##### Exercise materials #####

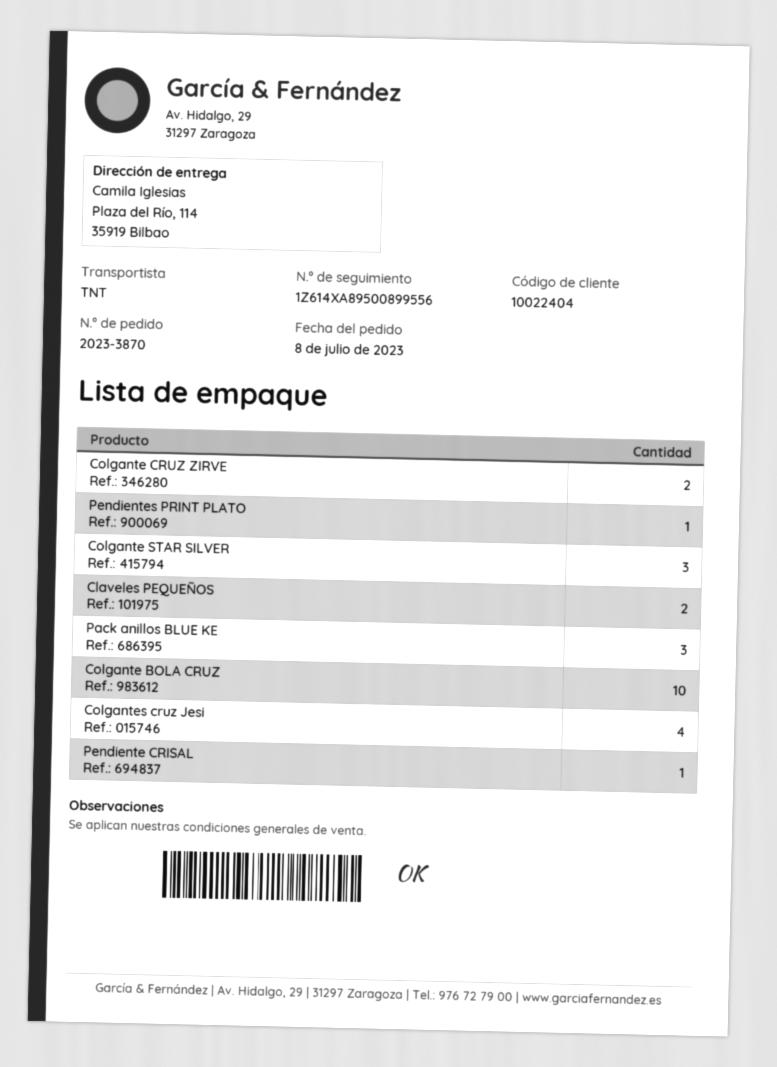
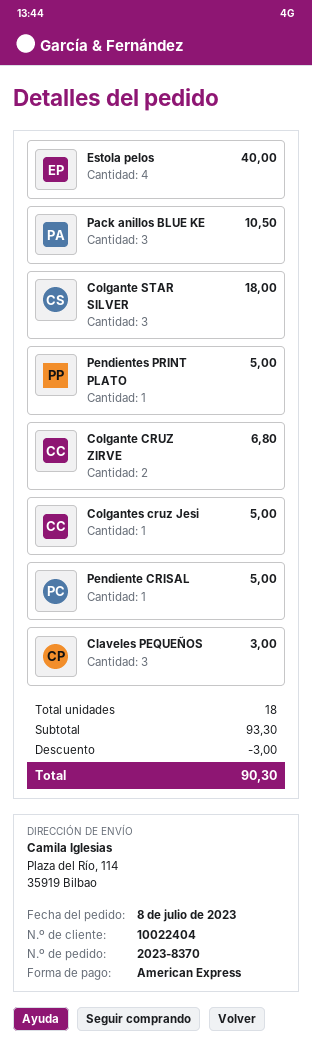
order number: 2023-3870 -> 2023-8370
Claveles PEQUEÑOS: 2 -> 3
Colgante BOLA CRUZ: 10 -> none
Colgantes cruz Jesi: 4 -> 1
Estola pelos: none -> 4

#####

(Problem details): Return every entry unchanged and skip the pictures.

(Solution to the problem):
order number: 2023-3870 -> 2023-8370
Claveles PEQUEÑOS: 2 -> 3
Colgante BOLA CRUZ: 10 -> none
Colgantes cruz Jesi: 4 -> 1
Estola pelos: none -> 4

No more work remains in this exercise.